Софья успела забыть, каким узким и низким был этот вход в пещеру, а сколько в нем было копоти от множества костров и очагов!.. С трудом она добралась туда, где проход расширялся, образуя большое помещение служившее комнатой.

Спиной к входу, за ветхим столом о трех ногах сидела какая-то женщина. Она раскладывала карты. Ее вполне можно было бы принять за Фанту, но это была Терезита – жена Зокали. Софья узнала ее по характерному изгибу плечей. В углу кормила ребенка еще одна цыганка, помоложе. Она подняла глаза на Софью, на ее лице на мгновение отразилось удивление. Она тут же опустила глаза и ничего не сказала. Звали ее Инмакулада, Софья хорошо помнила ее – они выросли вместе и друг к другу относились хорошо. Глаза Софьи искали Зокали, но его не было видно. Софья увидела Хоселито, но ни он, ни с полдюжины остальных цыган ее не заметили, кроме кормящей матери – Инмакулады.

– Да будет благословлен костер, – поздоровалась Софья. Все дружно повернулись в ее сторону и стали ее разглядывать. – Я пришла сюда и ищу моего отца по закону рома. Где Зокали?

Полуобернувшись на нее пристально глядела Терезита, ее пальцы, перебиравшие карты, замерли.

– Мой муж умер три года назад.

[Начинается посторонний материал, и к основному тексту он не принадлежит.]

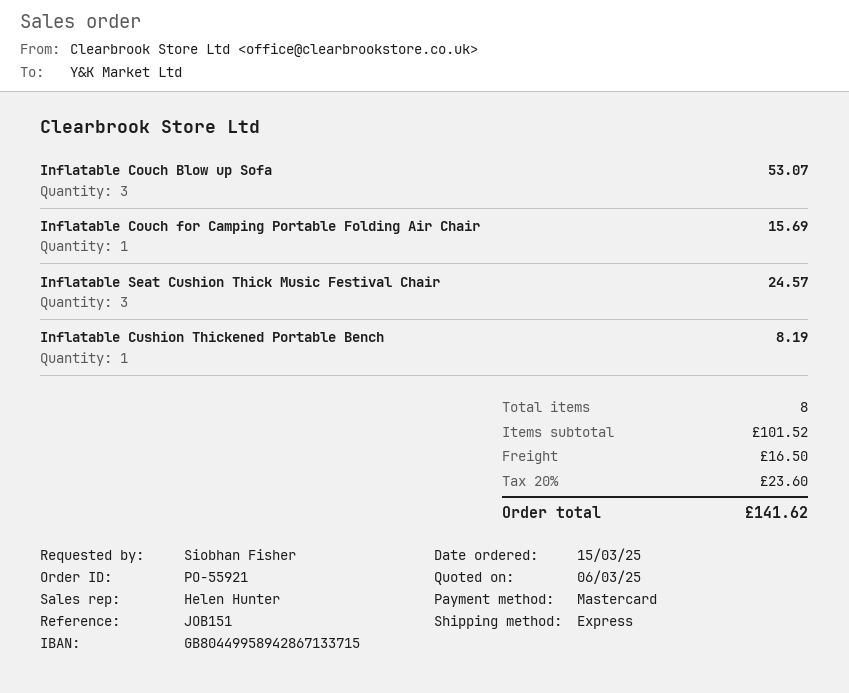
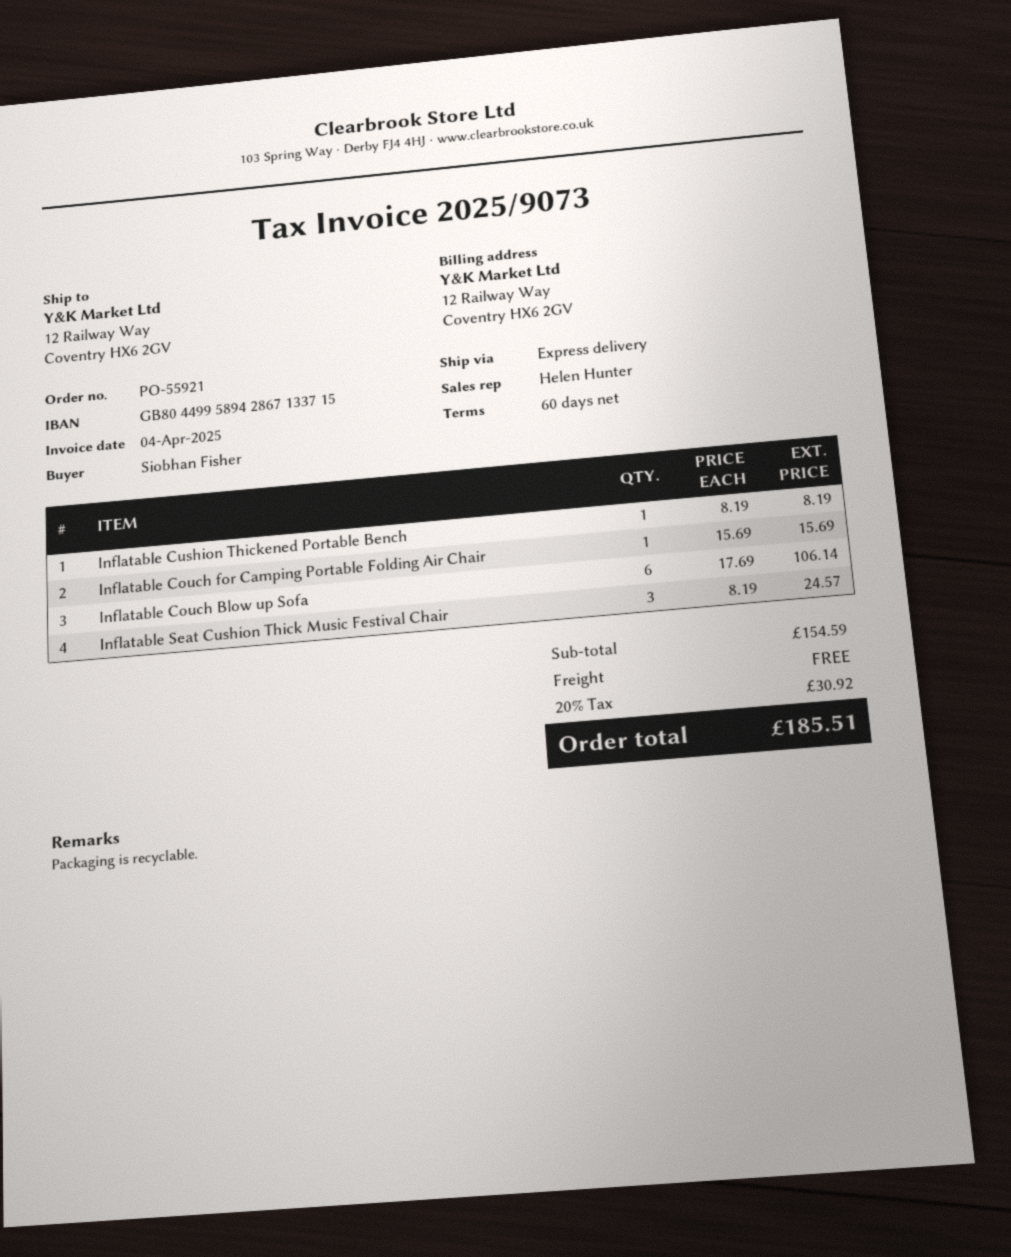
Inflatable Couch Blow up Sofa: 3 for 53.07 -> 6 for 106.14
subtotal: 101.52 -> 154.59
shipping: 16.50 -> 0.00
tax: 20% = 23.60 -> 20% = 30.92
total: 141.62 -> 185.51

Истинная дочь пришла, чтобы похоронить его, – сказав это, она сплюнула на земляной пол.

– Я этого не знала, – Софья повернулась к Хоселито.

Она мгновенно взвесила возможные последствия этой ошибки, но она чувствовала, что поступает верно, – никто другой, кроме него не мог быть предводителем табора. Сделав шаг к нему Софья упала перед ним на колени.

– Я пришла сюда искать справедливости у предводителя моего табора, как это принято у рома по их законам.

– У тебя нет табора, ты покинула этот огонь.

По его тону Софья поняла, что она, верно, определила, кто является предводителем табора после смерти Зокали.

– Я дочь этого огня, у меня есть право быть выслушанной вами, – заявила Софья.

– Когда-то у тебя было такое право, но ты лишилась его, покинув нас.

Хоселито потянулся за кувшином с вином, но пить не стал. Он не отрывал взгляда от Софьи.

– Я не убивала своего ребенка, – Софья понимала, что инициативу терять нельзя. – Клянусь именем Сары-ла-Кали.

Терезита презрительно фыркнула. Она собрала карты и принялась их тасовать, не сводя глаз с этой непрошеной гостьи.

– Раньше надо было говорить об этом, ты же ушла, как чужачка, как шлюха. Ты и есть шлюха, – в словах Терезиты была неприкрытая ненависть.

Софья не стала ей отвечать. Терезита всегда ее ненавидела. Софья не представляла, на кого в таборе она могла положиться. Ее авторитет среди герильеро для цыган ничего не значил. Война против французов была кампанией, которую вели чужаки между собою. А они, цыгане, в ней участия не принимали. Она смотрела на Хоселито, он оставался единственной надеждой, на которую ей приходилось рассчитывать. Но и Хоселито к ней по-человечески не относился прежде.

– Разве я пришла бы сюда, не будь у меня серьезной на то причины? Я не убивала свою дочь Сару.

– Мы можем тебе поверить, у нас есть для этого основания, – признался Хоселито.

– А что Пако рассказал вам, как все произошло?

– Мы не говорим о нем, – Хоселито поднял руку, призывая ее молчать.

– Ей нет здесь места, – раздался мужской голос откуда-то из полумрака пещеры. – Это по закону рома.

– Я здесь решаю, что против закона, а что нет, – твердо произнес Хоселито. – Она пришла сюда по своей воле, у нее должна быть причина.

Он поднял кувшин, сделал несколько глотков и утер рот рукой.

– За тобой ходит смерть, – сказал он. – Карлос мертв, твой ребенок тоже.